Another consideration is avoiding ground loop hum. If the monitor selection is internal to say a mixer, single pole switching of the (unbalanced) signal is fine; if an assortment of external sources, it's best to switch both the signal and shield (signal return).
 
as implied by the above "2-pole" suggestions

Yeah, those earlier suggestions really should have been 4-pole switches since the OP clarified that this is for balanced signals.

Switching the shield always makes me squeamish, it basically defeats the purpose of using the outer conductor as a shield when you treat it that way. It would be like taking a coax cable and cutting a chunk out of the middle and replacing with just a couple of wires.
 
maybe I'm missing something but as far as I see it for Balanced signals only 2 poles are needed, one pole for signal + and another pole for Signal -
Or 3 poles if you want to switch the shields/ground also

I don't see why 4 poles are needed, but as I said, maybe I'm missing something so let me know
 
Yeah, those earlier suggestions really should have been 4-pole switches since the OP clarified that this is for balanced signals.
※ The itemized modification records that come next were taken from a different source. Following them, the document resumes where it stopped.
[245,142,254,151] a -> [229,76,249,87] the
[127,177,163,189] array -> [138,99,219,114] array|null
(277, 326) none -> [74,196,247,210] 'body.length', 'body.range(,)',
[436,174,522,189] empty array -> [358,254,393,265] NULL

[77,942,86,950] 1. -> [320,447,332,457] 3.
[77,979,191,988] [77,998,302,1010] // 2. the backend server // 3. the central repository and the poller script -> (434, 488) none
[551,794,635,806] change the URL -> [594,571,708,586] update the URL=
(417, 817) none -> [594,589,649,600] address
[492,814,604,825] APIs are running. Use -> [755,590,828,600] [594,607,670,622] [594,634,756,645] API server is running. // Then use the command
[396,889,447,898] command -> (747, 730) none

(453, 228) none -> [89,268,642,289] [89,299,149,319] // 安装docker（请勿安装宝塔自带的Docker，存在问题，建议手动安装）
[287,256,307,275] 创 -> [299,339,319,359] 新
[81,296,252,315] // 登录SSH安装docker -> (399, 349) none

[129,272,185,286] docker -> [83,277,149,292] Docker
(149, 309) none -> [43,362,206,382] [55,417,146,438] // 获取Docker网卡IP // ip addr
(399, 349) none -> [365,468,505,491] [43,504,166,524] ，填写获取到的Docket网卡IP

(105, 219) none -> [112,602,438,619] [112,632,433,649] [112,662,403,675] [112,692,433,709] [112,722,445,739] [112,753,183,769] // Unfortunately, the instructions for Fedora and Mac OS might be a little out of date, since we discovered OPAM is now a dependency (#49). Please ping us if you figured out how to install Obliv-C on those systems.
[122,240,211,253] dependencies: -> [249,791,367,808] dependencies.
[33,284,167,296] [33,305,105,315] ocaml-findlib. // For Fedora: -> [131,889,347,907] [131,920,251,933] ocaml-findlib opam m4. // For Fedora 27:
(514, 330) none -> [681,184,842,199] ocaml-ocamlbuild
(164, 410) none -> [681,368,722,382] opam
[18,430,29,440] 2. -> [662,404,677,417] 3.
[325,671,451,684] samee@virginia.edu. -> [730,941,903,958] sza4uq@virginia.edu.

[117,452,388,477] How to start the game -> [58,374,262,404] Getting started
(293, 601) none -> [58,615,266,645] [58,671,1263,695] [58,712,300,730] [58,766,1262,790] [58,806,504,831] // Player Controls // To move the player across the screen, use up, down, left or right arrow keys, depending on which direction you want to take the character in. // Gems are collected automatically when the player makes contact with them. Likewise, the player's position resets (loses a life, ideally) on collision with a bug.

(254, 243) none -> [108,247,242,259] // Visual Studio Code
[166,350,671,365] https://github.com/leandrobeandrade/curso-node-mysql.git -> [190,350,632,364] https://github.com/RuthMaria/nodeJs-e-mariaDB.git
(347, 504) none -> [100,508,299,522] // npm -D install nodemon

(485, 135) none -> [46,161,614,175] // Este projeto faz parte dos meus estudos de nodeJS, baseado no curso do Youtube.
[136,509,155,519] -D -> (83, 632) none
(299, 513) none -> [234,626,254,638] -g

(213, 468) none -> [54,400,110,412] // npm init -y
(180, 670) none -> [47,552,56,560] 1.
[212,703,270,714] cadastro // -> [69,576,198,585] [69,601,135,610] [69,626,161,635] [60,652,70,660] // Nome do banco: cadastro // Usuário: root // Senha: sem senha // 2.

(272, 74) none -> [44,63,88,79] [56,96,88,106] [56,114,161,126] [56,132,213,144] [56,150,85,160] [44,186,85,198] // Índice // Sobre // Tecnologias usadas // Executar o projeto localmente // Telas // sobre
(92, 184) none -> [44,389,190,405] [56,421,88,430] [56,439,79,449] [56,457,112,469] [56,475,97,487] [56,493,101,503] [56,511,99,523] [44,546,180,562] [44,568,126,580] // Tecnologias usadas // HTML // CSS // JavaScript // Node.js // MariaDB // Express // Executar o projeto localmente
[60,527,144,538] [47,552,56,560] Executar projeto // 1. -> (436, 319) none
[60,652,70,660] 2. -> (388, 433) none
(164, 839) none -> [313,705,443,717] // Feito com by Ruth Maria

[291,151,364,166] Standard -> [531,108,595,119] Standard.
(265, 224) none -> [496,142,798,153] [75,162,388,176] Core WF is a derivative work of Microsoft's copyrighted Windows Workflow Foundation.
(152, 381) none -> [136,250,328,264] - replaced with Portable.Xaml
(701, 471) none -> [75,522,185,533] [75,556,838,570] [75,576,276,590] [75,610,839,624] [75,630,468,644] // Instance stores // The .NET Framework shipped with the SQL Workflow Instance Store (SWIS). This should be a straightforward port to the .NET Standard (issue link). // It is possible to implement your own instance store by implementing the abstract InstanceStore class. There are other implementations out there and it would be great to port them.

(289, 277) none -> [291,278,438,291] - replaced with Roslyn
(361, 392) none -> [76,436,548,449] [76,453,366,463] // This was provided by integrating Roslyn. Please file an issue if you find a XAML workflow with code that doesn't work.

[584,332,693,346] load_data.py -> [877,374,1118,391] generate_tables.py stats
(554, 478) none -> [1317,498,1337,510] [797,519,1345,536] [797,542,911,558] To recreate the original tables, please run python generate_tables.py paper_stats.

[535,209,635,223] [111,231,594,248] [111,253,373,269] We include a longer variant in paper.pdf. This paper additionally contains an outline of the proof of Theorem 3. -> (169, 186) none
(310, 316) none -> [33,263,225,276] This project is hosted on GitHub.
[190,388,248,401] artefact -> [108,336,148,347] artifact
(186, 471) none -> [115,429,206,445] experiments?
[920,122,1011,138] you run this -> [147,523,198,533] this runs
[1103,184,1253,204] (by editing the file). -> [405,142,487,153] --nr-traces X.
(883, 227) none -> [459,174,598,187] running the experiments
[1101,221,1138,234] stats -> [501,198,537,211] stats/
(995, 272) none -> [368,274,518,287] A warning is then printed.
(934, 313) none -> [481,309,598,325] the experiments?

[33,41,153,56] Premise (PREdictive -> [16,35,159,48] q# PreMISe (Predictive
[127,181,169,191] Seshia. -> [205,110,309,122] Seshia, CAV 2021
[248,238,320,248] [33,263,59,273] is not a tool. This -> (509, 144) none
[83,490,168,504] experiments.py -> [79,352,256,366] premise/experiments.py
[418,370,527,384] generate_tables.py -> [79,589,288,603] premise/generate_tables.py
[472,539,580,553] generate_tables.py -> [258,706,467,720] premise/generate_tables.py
Switching the shield always makes me squeamish, it basically defeats the purpose of using the outer conductor as a shield when you treat it that way. It would be like taking a coax cable and cutting a chunk out of the middle and replacing with just a couple of wires.
Agree. For balanced, I leave shields solid at the source, and open at the destination (or through 20nF in a high RF environment), then switch both legs of audio inputs to preserve CMRR.
 
Not extremely simple and now obsolete but the old ssm2404 logic controlled switches were great. I made a studio main monitor circuit, balanced and totally click less using these and a simple logic control with push switches.
 
I’ve built several A/B switchers using these old KENTEK data switch boxes found at swap meets for pennies and among ewaste. Switches are thru-hole solder tabs, have plenty of poles, feel good, and are nice looking enclosure (paint em something cool!) only annoying part is removing all of the original wiring from the switch.

The ones I have used were for switching parallel ports for printers. Punch out the back panel for XLR jacks and you’re good to go.